San Diego County just took major steps to promote the building of accessory dwelling units, commonly called granny flats. They passed a fee waiver saving homeowners an average of $14,000 on permit costs.

Affordable housing advocates hope this will spur granny flat development in a city where rental prices have soared and vacancy rates hover at just 3.3%.

California passed Senate Bill 1069 in January of 2017 stating that any single-family home could build a second rentable unit. In major cities across California, accessory dwelling unit permit applications spiked in a reaction to the passage of the bill.

Yet, San Diego and San Diego County had much less ADU development than in cities like Los Angeles, San Jose, and San Francisco.

Los Angeles saw an increase of more than 2000%.

The reason?

Crippling fees.

San Diego County, until just a few days ago, was still charging Development Impact Fees of close to $14,000. (San Diego passed a major fee waiver in July of 2018 and has since seen a large uptick in permit applications.)

So if you’ve been on the fence about starting a project, now is a fantastic time. 

What are Development Impact Fees?

Development and Impact Fees help connect a new single-family residence into the electric grid, build a road in front of your house, connect you to the sewer system, and go toward public school fees.

Homeowners were being charged fees that were not proportional to the size of the project. Even more controversial, DIF fees are intended to be a one-time payment. These lots have already paid the fees for the construction of the original home.

San Diego County has just undertaken huge steps to help homeowners interested in building a granny flat.
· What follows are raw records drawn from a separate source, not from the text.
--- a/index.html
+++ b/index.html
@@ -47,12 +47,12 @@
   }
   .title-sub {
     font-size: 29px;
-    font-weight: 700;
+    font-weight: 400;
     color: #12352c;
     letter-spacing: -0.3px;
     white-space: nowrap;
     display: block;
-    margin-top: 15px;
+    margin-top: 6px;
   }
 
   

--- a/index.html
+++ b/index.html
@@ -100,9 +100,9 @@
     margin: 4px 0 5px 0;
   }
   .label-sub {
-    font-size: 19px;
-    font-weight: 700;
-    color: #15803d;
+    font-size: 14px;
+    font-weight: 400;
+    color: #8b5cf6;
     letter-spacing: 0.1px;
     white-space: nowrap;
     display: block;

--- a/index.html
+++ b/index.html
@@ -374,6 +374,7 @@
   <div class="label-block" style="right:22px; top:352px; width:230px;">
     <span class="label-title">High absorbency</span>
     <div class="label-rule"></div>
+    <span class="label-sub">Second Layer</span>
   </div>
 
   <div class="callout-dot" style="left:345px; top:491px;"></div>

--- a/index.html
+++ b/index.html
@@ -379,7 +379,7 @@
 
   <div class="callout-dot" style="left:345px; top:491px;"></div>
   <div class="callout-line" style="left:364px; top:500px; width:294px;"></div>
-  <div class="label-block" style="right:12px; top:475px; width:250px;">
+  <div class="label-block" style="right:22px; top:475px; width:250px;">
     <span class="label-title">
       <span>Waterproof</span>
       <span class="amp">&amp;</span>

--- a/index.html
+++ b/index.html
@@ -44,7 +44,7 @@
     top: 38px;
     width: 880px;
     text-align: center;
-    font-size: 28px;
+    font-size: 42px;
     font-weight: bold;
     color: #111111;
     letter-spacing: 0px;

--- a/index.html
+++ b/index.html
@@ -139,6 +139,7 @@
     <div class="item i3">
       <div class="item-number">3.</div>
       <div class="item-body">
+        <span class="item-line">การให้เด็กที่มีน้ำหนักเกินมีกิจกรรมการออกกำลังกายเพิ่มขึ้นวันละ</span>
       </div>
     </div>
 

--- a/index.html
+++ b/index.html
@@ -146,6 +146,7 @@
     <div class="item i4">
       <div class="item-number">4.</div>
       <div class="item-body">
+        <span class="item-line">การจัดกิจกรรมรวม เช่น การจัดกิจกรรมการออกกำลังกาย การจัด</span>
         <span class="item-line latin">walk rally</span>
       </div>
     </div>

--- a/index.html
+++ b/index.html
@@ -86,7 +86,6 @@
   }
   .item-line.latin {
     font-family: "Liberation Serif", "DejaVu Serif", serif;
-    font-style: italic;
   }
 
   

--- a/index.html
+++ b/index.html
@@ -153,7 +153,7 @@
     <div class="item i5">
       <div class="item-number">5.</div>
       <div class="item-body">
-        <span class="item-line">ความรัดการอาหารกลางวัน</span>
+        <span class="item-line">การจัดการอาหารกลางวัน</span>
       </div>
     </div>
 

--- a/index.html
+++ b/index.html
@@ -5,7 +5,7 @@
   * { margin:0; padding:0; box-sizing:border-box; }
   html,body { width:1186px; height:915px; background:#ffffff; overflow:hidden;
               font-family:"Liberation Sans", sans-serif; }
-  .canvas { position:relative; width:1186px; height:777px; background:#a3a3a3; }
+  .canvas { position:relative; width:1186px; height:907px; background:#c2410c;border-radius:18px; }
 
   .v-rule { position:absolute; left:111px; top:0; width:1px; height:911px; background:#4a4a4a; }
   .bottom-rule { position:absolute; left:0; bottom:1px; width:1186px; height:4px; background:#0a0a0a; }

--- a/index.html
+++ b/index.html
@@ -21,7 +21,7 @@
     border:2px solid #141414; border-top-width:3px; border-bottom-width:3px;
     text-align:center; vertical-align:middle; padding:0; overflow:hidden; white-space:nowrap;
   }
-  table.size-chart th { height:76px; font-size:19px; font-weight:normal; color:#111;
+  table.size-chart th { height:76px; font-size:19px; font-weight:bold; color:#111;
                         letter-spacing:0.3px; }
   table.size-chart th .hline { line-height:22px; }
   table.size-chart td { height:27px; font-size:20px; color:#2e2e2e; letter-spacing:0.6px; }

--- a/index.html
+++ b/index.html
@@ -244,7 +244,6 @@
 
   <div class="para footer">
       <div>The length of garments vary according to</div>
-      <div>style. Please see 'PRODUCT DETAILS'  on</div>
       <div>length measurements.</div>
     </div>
“This is really a big deal,” said board Chairwoman Dianne Jacob. “We talk a lot about housing, the need for housing, and the need for affordable housing. This is the easiest and quickest way to get there.”

San Diego County Board of Supervisors passed the fee waiver unanimously and it will go into effect for the next 5 years. They voted to spend 11 million on the trial program in hopes it would spur more homeowners to build.

The waivers apply to property owners in the county’s unincorporated areas, including Alpine, Julian, Fallbrook, Lakeside, and Valley Center, as part of the county’s General Plan.

“There is no single solution to the regional housing shortage, but an average savings of $14,000 for an accessory home will raise property values and offer more affordable places to live,” Supervisor Jim Desmond said in a press release. “We will continue to be creative and challenge the status quo to solve the region’s housing crisis.”

What Can You Build in San Diego County?

Accessory dwelling units come in different structural forms including detached stand-alone units, garage conversions, or attached to the main house.

San Diego County allows homeowners to build detached accessory dwelling units up to 1,200 square feet, regardless of the size of the primary residence.

Each unit must have its own kitchen, bathroom, living space and private entrance to qualify as a ‘granny flat’

What’s on the Horizon For Homeowners?

Data shows that fee waivers, like this one, really do make a huge difference in the viability of a project. San Diego City saw a big increase in permit applications when they waived DIF fees in July of last year.

We can also look at other cities, like Portland, for a sneak-peek into the future. When Portland passed their waiver program they saw a 5x increase in permits. They now regularly permit 600-700 units a year.

In a City, that struggles with affordability it’s great to see San Diego County’s City Council stepping up to the plate and funding measures that could help residences change that.